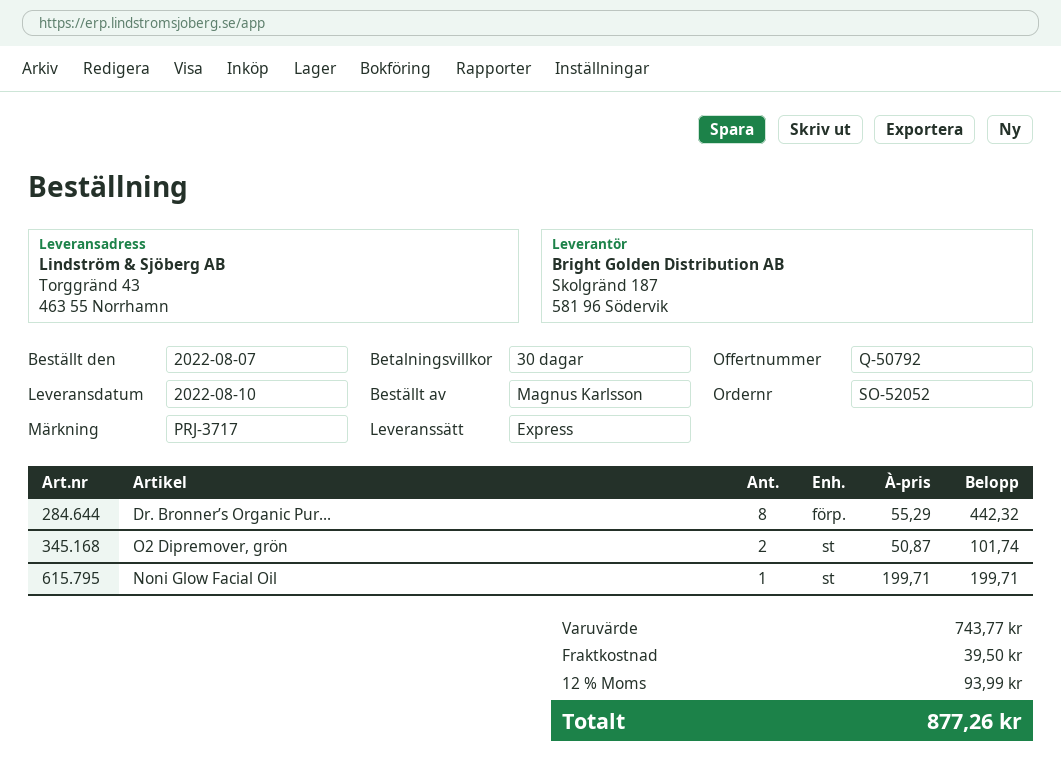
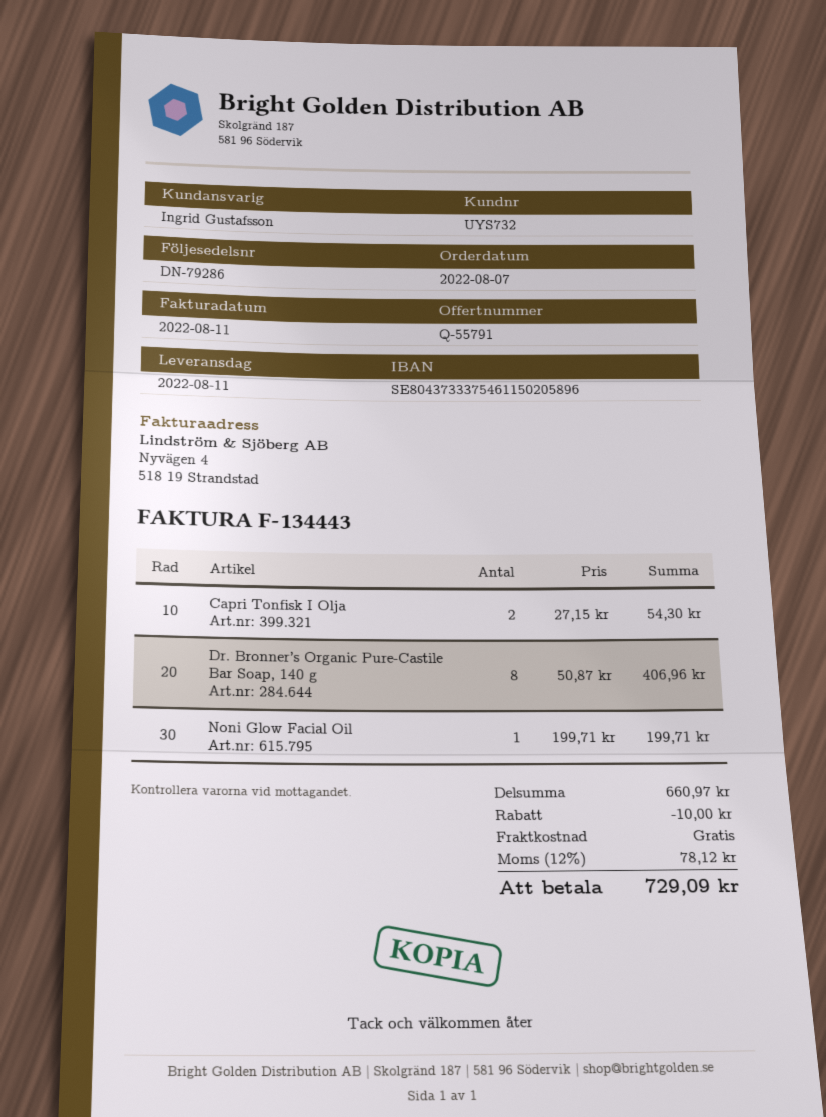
quote number: Q-50792 -> Q-55791
delivery date: 2022-08-10 -> 2022-08-11
Dr. Bronner’s Organic Pur...: 8 x 55.29 = 442.32 -> 8 x 50.87 = 406.96
O2 Dipremover, grön: 2 x 50.87 = 101.74 -> none
Capri Tonfisk I Olja: none -> 2 x 27.15 = 54.30
subtotal: 743.77 -> 660.97
discount: none -> 10.00
shipping: 39.50 -> 0.00
tax: 12% = 93.99 -> 12% = 78.12
total: 877.26 -> 729.09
----------
- [TASK INSTRUCTIONS]:
Wherever "none" appears in a line of the entries, copy that line.

- [WRITTEN ANSWER]:
O2 Dipremover, grön: 2 x 50.87 = 101.74 -> none
Capri Tonfisk I Olja: none -> 2 x 27.15 = 54.30
discount: none -> 10.00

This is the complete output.